STSM Title: Creating and utilizing ML and Deep Learning models to understand the role of the microbiome in relation to cancer therapeutics and diagnostics
Host: Prof. Ugur Osman Sezerman, Acibadem University – Biostatistics and Medical Informatics Department, Kayışdağı Caddesi 32, 34752 Ataşehir, Istanbul, Turkey
Dates: 01/02/2021 – 07/03/2021
Cancer is one of the leading causes of death worldwide. Colorectal cancer belongs to the group of the most malignant tumours for which their burden can be only reduced through early detection and appropriate treatment. Increasing evidence indicates that the intestine microbiota is related and can impact colorectal carcinogenesis. The study in this STSM proposes a multidisciplinary approach of a two-phase methodology for modeling and interpreting the key biomarkers that can play a significant role in understanding the drug-resistant mechanism and cancer carcinogenesis for patients diagnosed with colorectal cancer. The proposed methodology was evaluated using a publicly accessible dataset, which may serve clinicians as a complementary analysis tool in colorectal cancer diagnostic and therapeutics. The STSM work contributes to predictive modelling in healthcare and personalized medicine.
General Description
Recent studies have highlighted that gut microbiota can alter colorectal cancer susceptibility and progression due to its impact on colorectal carcinogenesis. Additionally, it can influence the metabolic pathways and modulate anticancer drug efficacy. This STSM work represents a comprehensive technical approach in modeling and interpreting the drug-resistance mechanisms and cancer carcinogenesis from clinical data for patients diagnosed with colorectal cancer. To accomplish our aim, we developed a methodology based on evaluating high-performance machine learning models where a Python-based random forest classifier provides the best performance metrics, with an overall accuracy of more than 90%. Our approach identified and interpreted the most significant genera in the cases of resistant groups and cancer progression and susceptibility. Thus far, many studies point out the importance of present genera in the microbiome and intend to treat it separately. The symbiotic bacterial analysis generated different sets of joint feature combinations, providing a combined overview of the model’s predictiveness and uncovering additional data correlations where different genera joint impacts support the therapy-resistant effect. This STSM work points out the different perspectives of a treatment since our aggregate analysis gives precise results for the genera that are often found together in a resistant group of patients, meaning that resistance is not due to the presence of one pathogenic genus in the patient microbiome, but rather several bacterial genera that live in symbiosis.

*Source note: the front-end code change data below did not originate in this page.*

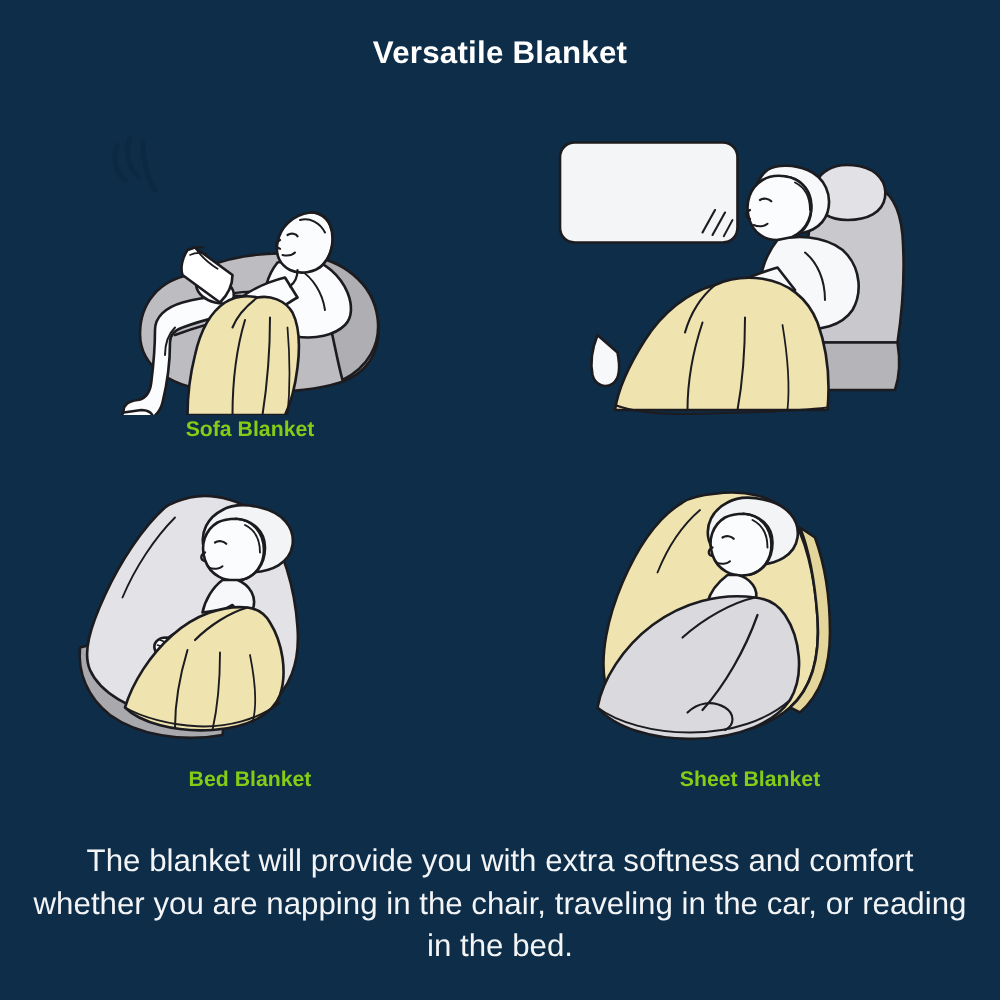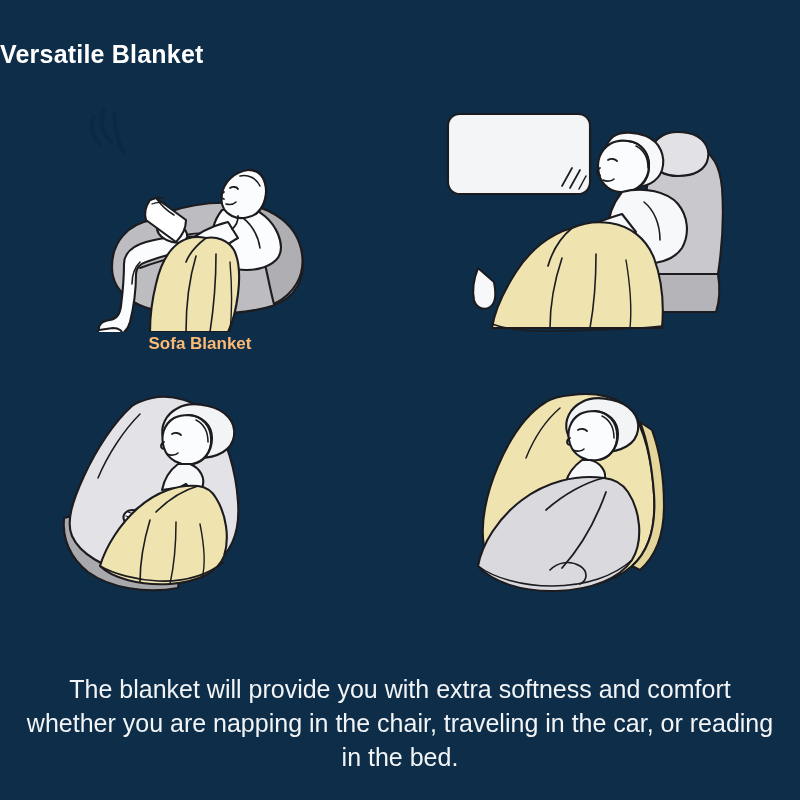"Versatile Blanket" .title { text-align: none -> center; top: 40px -> 28px }
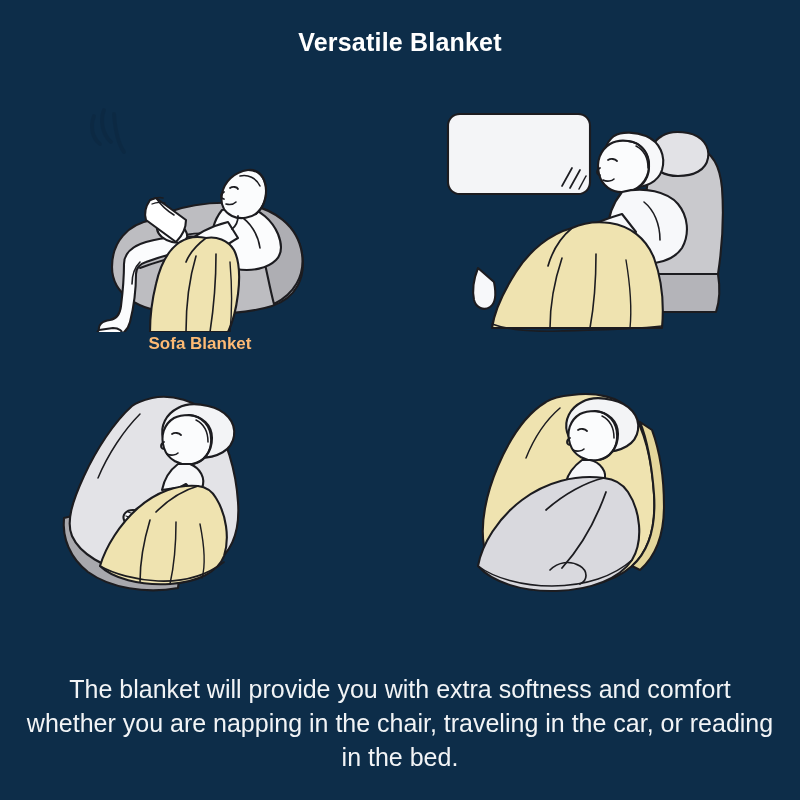"Sofa Blanket" .caption { color: #fdba74 -> #84cc16 }
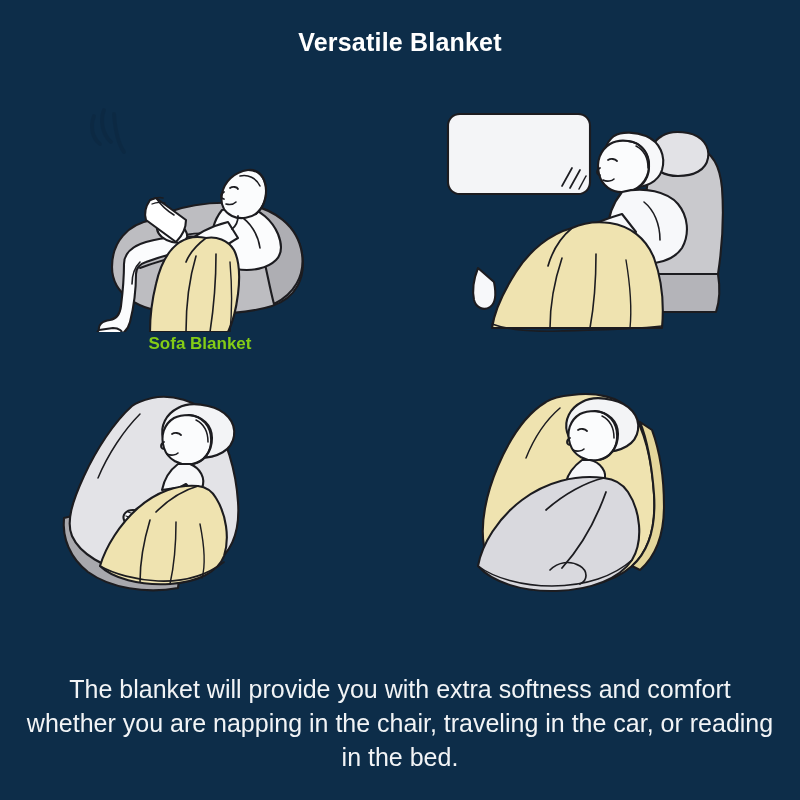"Bed Blanket" div.caption { html: none -> <div>Bed Blanket</div> }
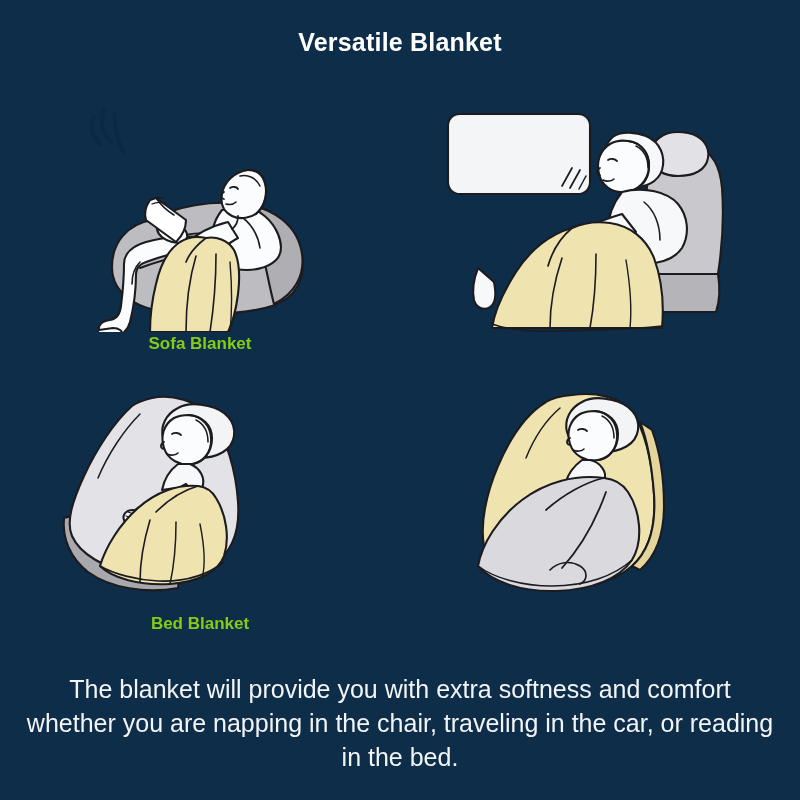"Sheet Blanket" div.caption { html: none -> <div>Sheet Blanket</div> }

The findings concur with other related publications, indicating that the study within this STSM further establishes a novel methodology for a more effective and scientific approach to understanding the colorectal cancer therapy resistance mechanisms and carcinogenesis. In general, it points out the different perspectives of a treatment since our aggregate analysis gives precise results for the genera that are often found together in a resistant group of patients, meaning that resistance is not due to the presence of one pathogenic genus in the patient microbiome but several bacterial genera that live in symbiosis. This approach can be used as a complementary analysis tool in colorectal cancer diagnostic and therapeutic and for unseen microbiome data that can help oncologists decide the treatment and post-treatment strategy in terms of immunotherapy and drug resistance understandings.